Lors d'un contrôle inopiné, a été relevé un taux de légionnelles supérieur au seuil légal autorisé au niveau de la tour aéroréfrigérante positionnée dans la cour intérieure des bâtiments à proximité de la précédente tour qu'elle a remplacée. L’affaire va en justice.
L'instruction a révélé que la réception du lot « remplacement des équipements de production de froid du palais de justice » a été prononcée sans réserve, les ouvrages exécutés ayant été déclarés « conformes aux spécifications du marché ».
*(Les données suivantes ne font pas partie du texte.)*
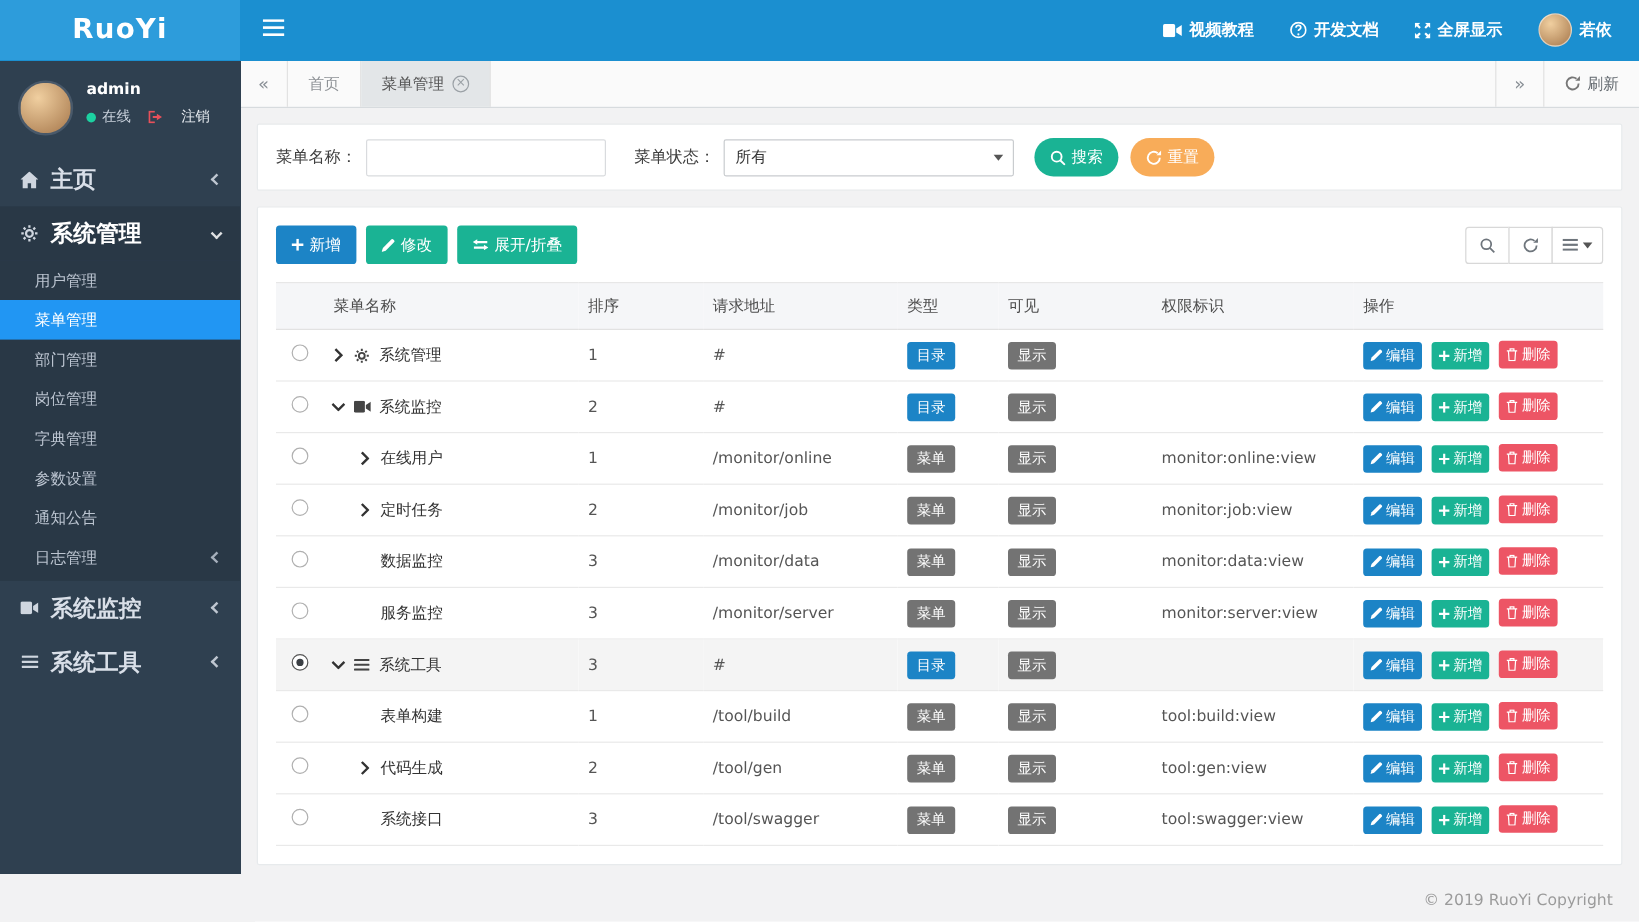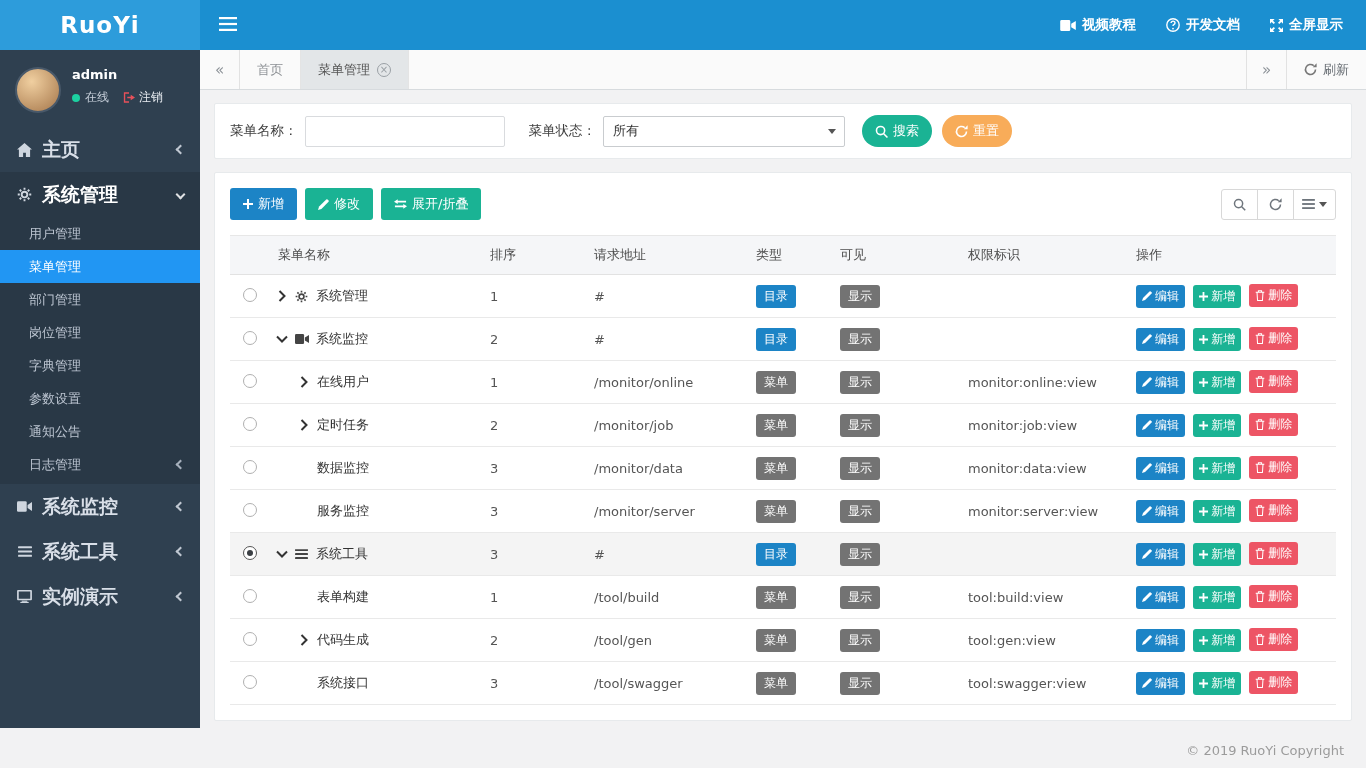"若依" a.topnav-item { html: none -> <a> <span></span> <span>若依</span> </a> }
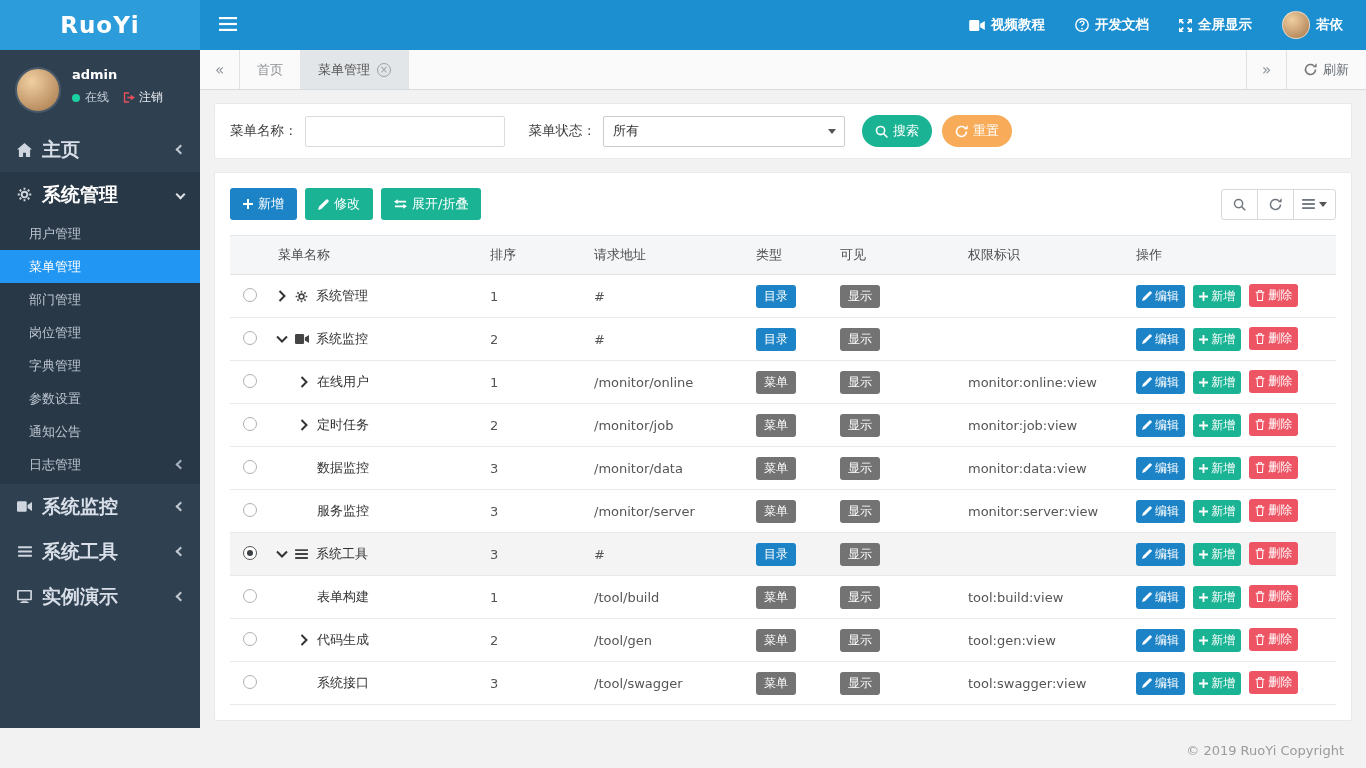"注销" .logout { gap: 4px -> 16px }
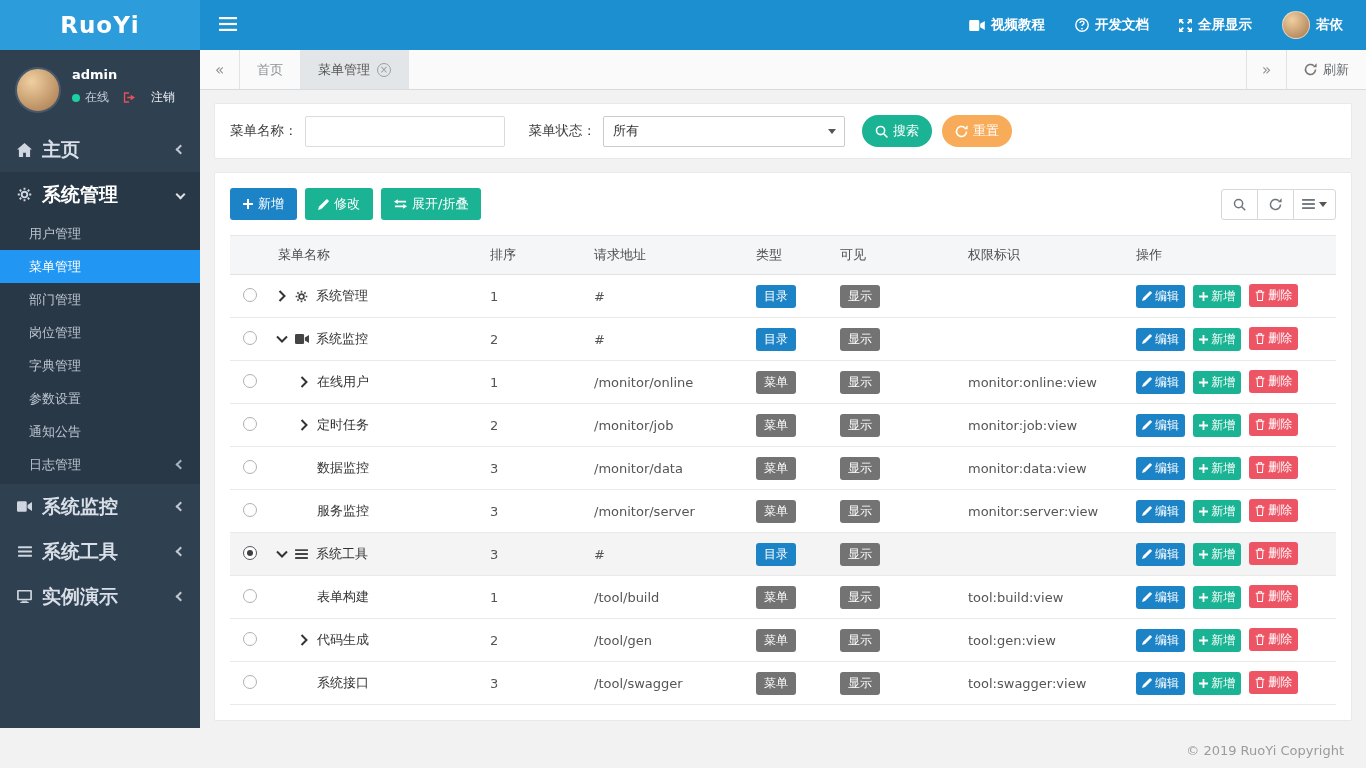"实例演示" a.navitem { html: <a> <span> <svg> <path></path> <rect></rect> <rect></rect> </svg> </span> <span>实例演示</span> <span></span> </a> -> none }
Dès lors, la CCI de Perpignan et des Pyrénées-Orientales n'est pas fondée à rechercher la responsabilité contractuelle de la société Ingerop Conseil et Ingénierie, maître d'œuvre des travaux, pour des fautes dans la conception des travaux réalisés.
Vice apparent passé sous silence par le maître d’œuvre
Mais, la responsabilité du maître d'œuvre pour manquement à son devoir de conseil peut être engagée, dès lors qu'il s'est abstenu d'appeler l'attention du maître d'ouvrage sur des désordres affectant l'ouvrage et dont il pouvait avoir connaissance, en sorte que la personne publique soit mise à même de ne pas réceptionner l'ouvrage ou d'assortir la réception de réserves.
A cet égard, il importe peu que les vices en cause aient ou non présenté un caractère apparent lors de la réception des travaux, dès lors que le maître d'œuvre en avait eu connaissance en cours de chantier.
Or, alors que le marché prévoyait la présence d'une gaine de rejet de l'air, seule à même de permettre la mise en place de la tour dans la cour de l'immeuble dans des conditions de fonctionnement permettant d'éviter le risque de légionnelles, cette gaine n'était pas présente lors de la réception de l'ouvrage.
Dès lors, en vertu de ses devoirs professionnels et des stipulations de son contrat, la société prestataire avait l'obligation d'appeler l'attention du maître de l'ouvrage sur les défectuosités de nature à faire obstacle à ce que la réception soit prononcée sans réserve. Par suite, la faute ainsi commise par la maîtrise d'œuvre est de nature à engager sa responsabilité contractuelle.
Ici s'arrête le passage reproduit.